Regulation of prostanoid release from ex vivo perfused vessel segments is not fully understood. A series of perfusion experiments were performed with canine arteries and veins to define certain regulatory phenomena. Arteries were perfused with pulsatile flow of 90 ml/min at a pressure of 100 mmHg, and veins with nonpulsatile flow of 90 ml/min at a pressure of 7 mmHg. Segments were perfused with Hanks' balanced salt solution for five 15-min periods with the perfusate exchanged after each study period. With onset of perfusion, there was an initial burst of prostacyclin release to 127 +/- 40 pg/mm2, declining to 32 +/- 10 pg/mm2 after 60 minutes (p less than 0.005). If perfusion continued for 5.5 hours, there was a stable release period between 1 and 3 hours, followed by a very slow decline.
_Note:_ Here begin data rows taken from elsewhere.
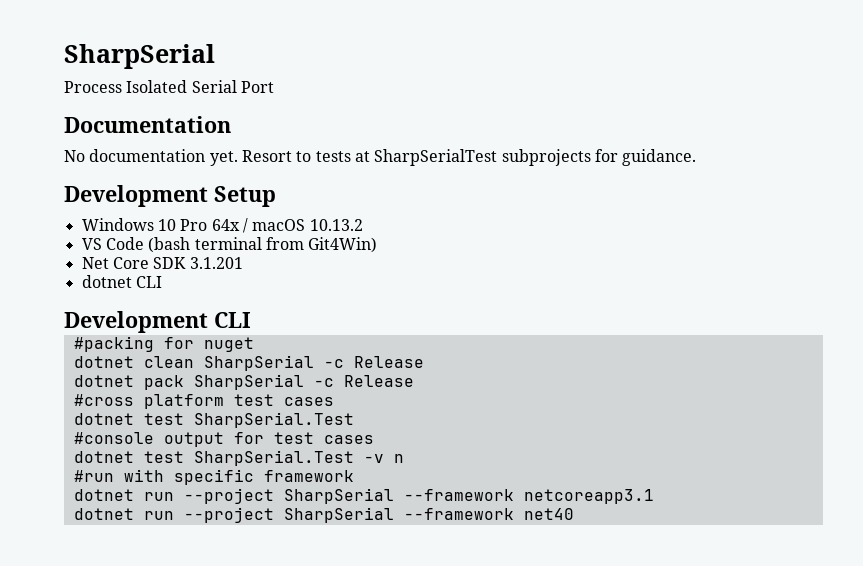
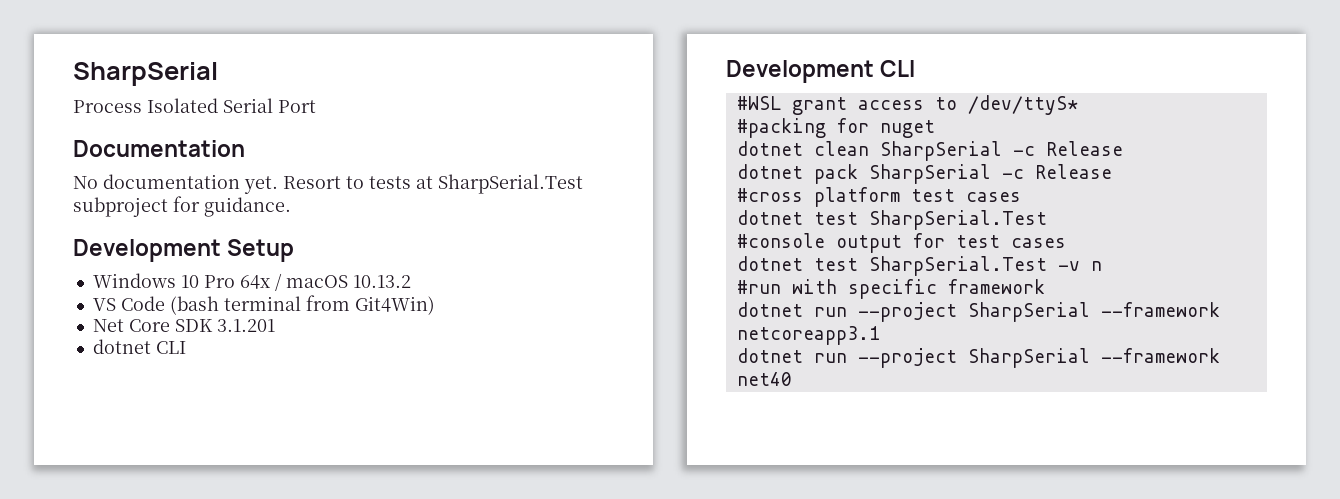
- Resort to tests at SharpSerialTest subprojects for guidance.
+ Resort to tests at SharpSerial.Test subproject for guidance.
+ #WSL grant access to /dev/ttyS*

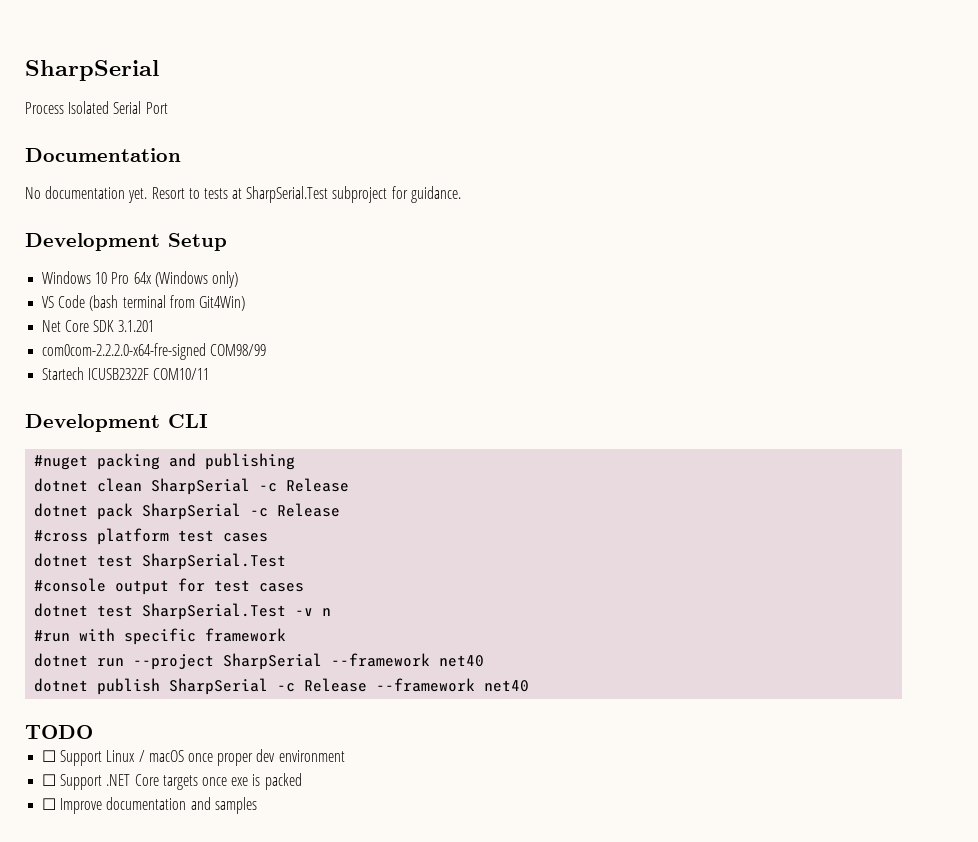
- Windows 10 Pro 64x / macOS 10.13.2
+ Windows 10 Pro 64x (Windows only)
- dotnet CLI
+ com0com-2.2.2.0-x64-fre-signed COM98/99
+ Startech ICUSB2322F COM10/11
  Development CLI
- #WSL grant access to /dev/ttyS*
- #packing for nuget
+ #nuget packing and publishing
- dotnet run --project SharpSerial --framework netcoreapp3.1
  dotnet run --project SharpSerial --framework net40
+ dotnet publish SharpSerial -c Release --framework net40
+ TODO
+ ☐ Support Linux / macOS once proper dev environment
+ ☐ Support .NET Core targets once exe is packed
+ ☐ Improve documentation and samples

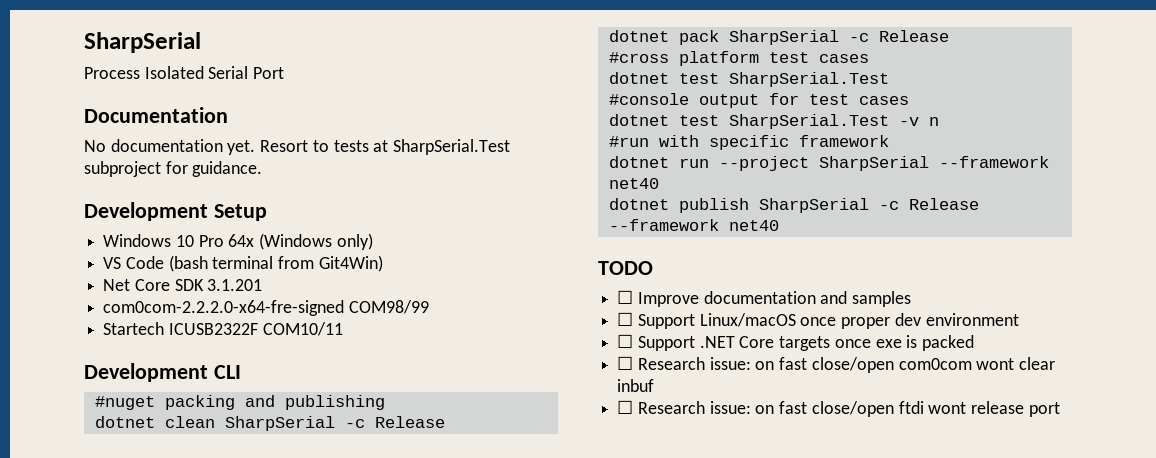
- ☐ Support Linux / macOS once proper dev environment
+ ☐ Improve documentation and samples
+ ☐ Support Linux/macOS once proper dev environment
- ☐ Improve documentation and samples
+ ☐ Research issue: on fast close/open com0com wont clear inbuf
+ ☐ Research issue: on fast close/open ftdi wont release port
At that time addition of arachidonic acid (AA) increased prostacyclin release six-fold (p less than 0.01). Vessels perfused for 1 hour and then rested for another hour, responded to reperfusion at the second onset of flow with a two-fold increase in prostacyclin release (p less than 0.01). Vessels perfused with thrombin, bradykinin or AA (either added to each perfusate or only to the last perfusate) exhibited greater prostacyclin release than did control segments. Release of thromboxane steadily declined with time in all parts of the study, and only increased with the addition of AA to the perfusate.(ABSTRACT TRUNCATED AT 250 WORDS)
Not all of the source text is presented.